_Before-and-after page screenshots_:
"""

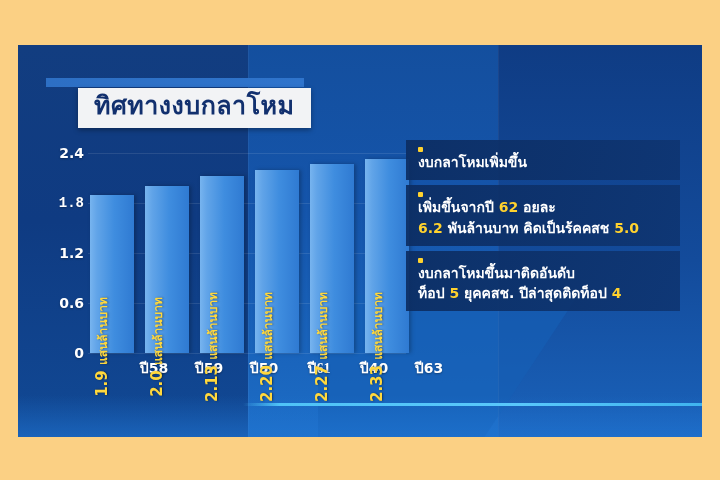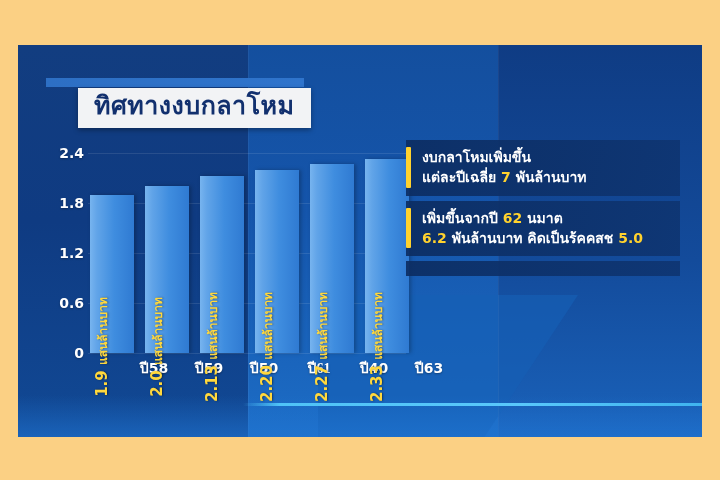"งบกลาโหมเพิ่มขึ้น" .callout { flex-direction: none -> column; padding: 7px 8px 8px 0 -> 7px 8px 8px 12px }
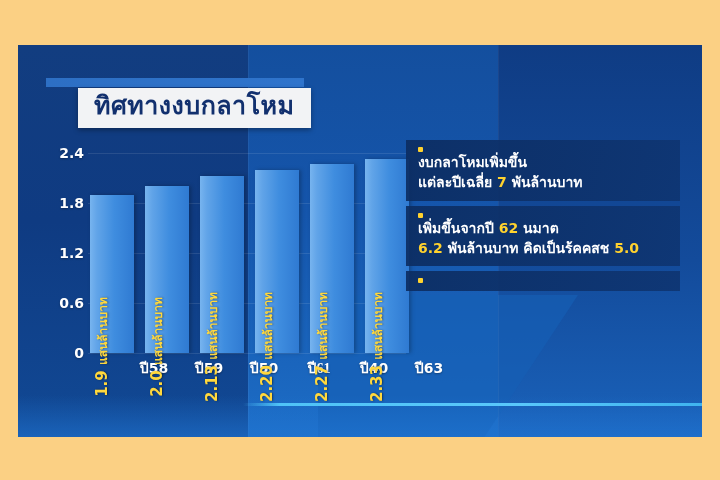"แต่ละปีเฉลี่ย 7 พันล้านบาท" div.c-line { html: <div><span>แต่ละปีเฉลี่ย </span><span>7</span><span> พันล้านบาท</span></div> -> none }
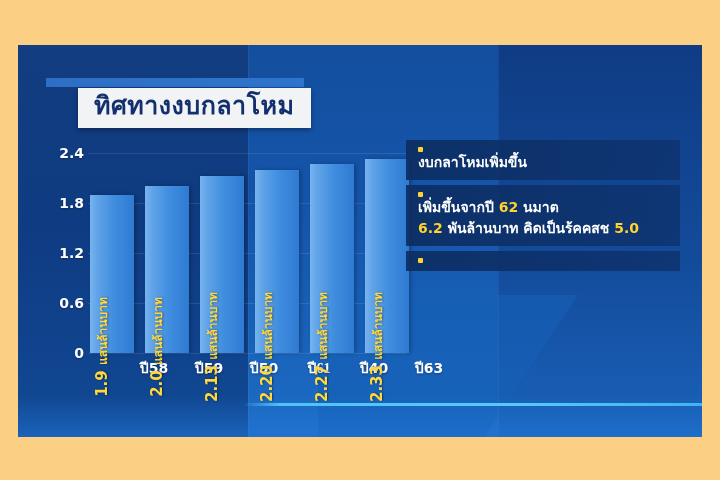"1.8" div.y-tick { font-family: none -> Liberation Mono, monospace }
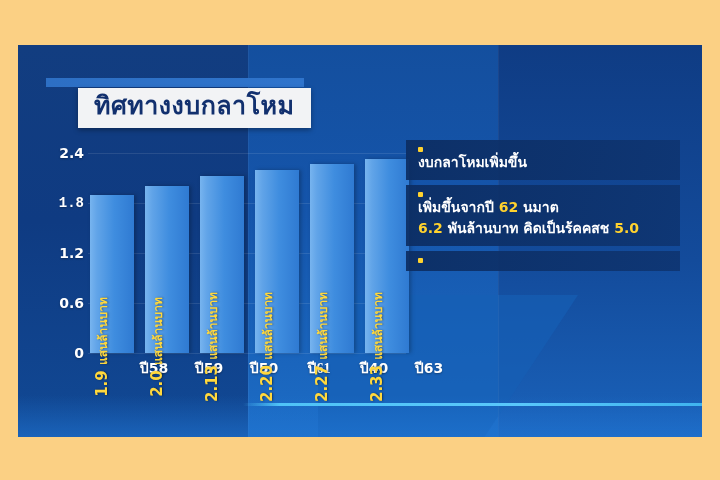"นมาต" span { text: นมาต -> อยละ }
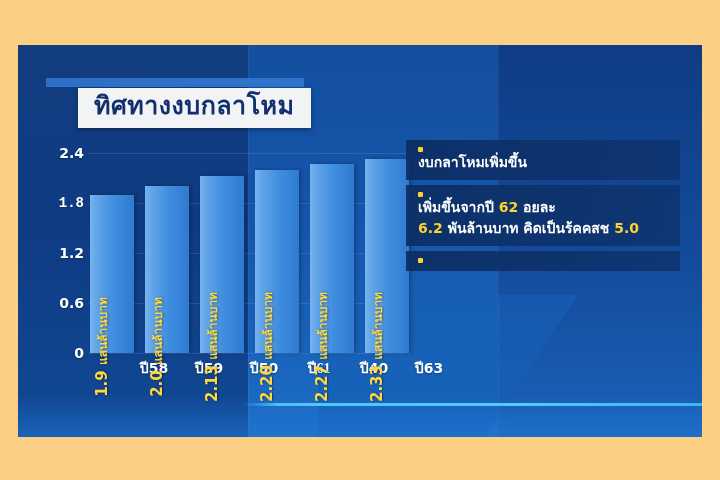"งบกลาโหมขึ้นมาติดอันดับ" div.callout-lines { html: none -> <div> <div><span>งบกลาโหมขึ้นมาติดอันดับ</span></div> <div><span>ท็อป </span><span>5</span><span> ยุคคสช. ปีล่าสุดติดท็อป </span><span>4</span></div> </div> }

"""

_WHAT YOU ARE ASKED TO DO_: Write the records out again exactly; none of the pictures belong in the copy.

_RESPONSE BOX_:
"งบกลาโหมเพิ่มขึ้น" .callout { flex-direction: none -> column; padding: 7px 8px 8px 0 -> 7px 8px 8px 12px }
"แต่ละปีเฉลี่ย 7 พันล้านบาท" div.c-line { html: <div><span>แต่ละปีเฉลี่ย </span><span>7</span><span> พันล้านบาท</span></div> -> none }
"1.8" div.y-tick { font-family: none -> Liberation Mono, monospace }
"นมาต" span { text: นมาต -> อยละ }
"งบกลาโหมขึ้นมาติดอันดับ" div.callout-lines { html: none -> <div> <div><span>งบกลาโหมขึ้นมาติดอันดับ</span></div> <div><span>ท็อป </span><span>5</span><span> ยุคคสช. ปีล่าสุดติดท็อป </span><span>4</span></div> </div> }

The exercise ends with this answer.